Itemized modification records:

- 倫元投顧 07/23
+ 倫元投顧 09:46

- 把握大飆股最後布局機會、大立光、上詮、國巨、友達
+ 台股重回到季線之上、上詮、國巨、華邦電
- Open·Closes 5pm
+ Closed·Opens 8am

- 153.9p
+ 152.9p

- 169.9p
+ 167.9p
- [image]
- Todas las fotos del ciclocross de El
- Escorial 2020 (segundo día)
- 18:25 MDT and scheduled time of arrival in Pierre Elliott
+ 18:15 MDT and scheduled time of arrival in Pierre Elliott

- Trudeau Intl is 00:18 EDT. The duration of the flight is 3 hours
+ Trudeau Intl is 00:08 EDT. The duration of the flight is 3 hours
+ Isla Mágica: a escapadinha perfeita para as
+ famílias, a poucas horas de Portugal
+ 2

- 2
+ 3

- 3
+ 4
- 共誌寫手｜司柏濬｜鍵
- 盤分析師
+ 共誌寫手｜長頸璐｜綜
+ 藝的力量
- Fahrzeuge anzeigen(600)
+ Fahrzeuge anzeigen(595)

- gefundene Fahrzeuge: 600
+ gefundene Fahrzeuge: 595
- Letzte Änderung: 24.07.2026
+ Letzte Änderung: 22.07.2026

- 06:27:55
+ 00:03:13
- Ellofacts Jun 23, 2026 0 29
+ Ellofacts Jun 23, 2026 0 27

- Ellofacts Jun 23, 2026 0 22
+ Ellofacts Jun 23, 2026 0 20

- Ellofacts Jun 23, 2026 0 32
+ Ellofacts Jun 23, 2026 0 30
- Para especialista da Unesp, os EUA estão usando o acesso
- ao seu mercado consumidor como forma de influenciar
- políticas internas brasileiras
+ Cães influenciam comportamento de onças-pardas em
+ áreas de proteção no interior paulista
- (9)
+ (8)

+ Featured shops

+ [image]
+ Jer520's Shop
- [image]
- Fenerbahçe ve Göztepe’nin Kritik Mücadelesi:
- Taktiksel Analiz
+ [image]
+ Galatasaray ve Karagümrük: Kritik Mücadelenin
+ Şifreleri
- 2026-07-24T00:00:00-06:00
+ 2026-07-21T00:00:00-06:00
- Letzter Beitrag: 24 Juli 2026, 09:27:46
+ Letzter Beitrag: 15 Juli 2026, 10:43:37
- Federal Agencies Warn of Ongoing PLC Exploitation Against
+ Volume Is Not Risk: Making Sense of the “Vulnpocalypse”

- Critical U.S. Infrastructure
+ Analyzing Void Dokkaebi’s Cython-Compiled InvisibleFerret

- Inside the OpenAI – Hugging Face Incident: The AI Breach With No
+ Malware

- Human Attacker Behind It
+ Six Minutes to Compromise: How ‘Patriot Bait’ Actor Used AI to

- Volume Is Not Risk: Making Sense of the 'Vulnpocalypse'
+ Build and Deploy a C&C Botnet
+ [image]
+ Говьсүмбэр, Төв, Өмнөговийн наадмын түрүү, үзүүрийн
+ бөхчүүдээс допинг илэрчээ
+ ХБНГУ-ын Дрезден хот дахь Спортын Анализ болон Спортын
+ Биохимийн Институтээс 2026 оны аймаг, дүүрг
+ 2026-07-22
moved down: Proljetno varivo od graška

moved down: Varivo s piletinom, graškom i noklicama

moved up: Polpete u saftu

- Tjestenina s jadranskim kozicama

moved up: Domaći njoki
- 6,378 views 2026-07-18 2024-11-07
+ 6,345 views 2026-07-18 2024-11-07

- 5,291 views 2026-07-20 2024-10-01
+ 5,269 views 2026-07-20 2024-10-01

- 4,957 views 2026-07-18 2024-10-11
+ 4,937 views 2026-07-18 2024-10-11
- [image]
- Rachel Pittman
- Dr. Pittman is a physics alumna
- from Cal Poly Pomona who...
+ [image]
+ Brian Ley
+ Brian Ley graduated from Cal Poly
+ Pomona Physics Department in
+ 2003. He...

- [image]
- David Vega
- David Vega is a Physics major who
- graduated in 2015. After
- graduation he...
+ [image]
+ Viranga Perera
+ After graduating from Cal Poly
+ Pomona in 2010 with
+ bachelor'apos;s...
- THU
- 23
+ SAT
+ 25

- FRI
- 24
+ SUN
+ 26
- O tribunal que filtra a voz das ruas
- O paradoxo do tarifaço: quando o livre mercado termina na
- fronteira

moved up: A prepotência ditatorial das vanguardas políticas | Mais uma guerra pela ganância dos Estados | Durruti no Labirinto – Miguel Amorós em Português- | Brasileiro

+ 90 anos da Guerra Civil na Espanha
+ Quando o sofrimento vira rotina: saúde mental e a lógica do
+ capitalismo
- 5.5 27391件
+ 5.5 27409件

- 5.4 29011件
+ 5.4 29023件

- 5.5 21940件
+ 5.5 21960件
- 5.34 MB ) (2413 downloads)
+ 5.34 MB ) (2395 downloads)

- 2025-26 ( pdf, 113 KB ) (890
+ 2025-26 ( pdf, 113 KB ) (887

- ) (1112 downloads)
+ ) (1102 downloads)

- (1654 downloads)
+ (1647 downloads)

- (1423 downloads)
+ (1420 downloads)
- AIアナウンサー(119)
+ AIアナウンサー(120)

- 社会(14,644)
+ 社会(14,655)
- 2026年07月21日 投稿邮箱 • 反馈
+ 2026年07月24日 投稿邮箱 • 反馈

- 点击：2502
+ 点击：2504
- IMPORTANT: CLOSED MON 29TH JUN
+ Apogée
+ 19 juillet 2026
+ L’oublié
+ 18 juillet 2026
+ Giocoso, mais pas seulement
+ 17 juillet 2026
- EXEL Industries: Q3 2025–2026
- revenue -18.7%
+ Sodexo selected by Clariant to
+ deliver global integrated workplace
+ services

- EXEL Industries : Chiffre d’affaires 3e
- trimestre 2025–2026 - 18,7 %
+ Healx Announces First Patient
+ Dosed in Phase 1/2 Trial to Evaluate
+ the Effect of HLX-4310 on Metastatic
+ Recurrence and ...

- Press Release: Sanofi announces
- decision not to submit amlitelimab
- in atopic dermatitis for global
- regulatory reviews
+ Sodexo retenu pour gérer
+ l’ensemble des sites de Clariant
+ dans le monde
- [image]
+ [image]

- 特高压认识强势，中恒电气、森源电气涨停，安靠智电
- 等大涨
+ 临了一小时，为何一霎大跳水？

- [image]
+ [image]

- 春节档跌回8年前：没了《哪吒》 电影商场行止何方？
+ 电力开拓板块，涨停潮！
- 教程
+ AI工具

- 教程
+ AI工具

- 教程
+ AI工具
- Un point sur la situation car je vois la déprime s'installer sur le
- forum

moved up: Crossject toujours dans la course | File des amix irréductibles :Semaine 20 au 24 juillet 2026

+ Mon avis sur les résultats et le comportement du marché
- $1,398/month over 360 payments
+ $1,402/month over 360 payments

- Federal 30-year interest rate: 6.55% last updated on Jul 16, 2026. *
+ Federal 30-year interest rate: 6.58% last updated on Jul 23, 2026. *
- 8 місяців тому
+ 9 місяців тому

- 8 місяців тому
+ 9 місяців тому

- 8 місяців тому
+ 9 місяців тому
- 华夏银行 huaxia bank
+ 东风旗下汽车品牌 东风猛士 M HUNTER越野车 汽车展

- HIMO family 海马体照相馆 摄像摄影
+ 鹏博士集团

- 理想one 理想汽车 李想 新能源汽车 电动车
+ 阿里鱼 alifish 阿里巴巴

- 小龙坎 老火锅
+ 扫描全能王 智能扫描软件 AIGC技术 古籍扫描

### Aim of the exercise
The lines you need are those containing "anzeigen"; find them in the records and copy them.

### Answer to the problem
- Fahrzeuge anzeigen(600)
+ Fahrzeuge anzeigen(595)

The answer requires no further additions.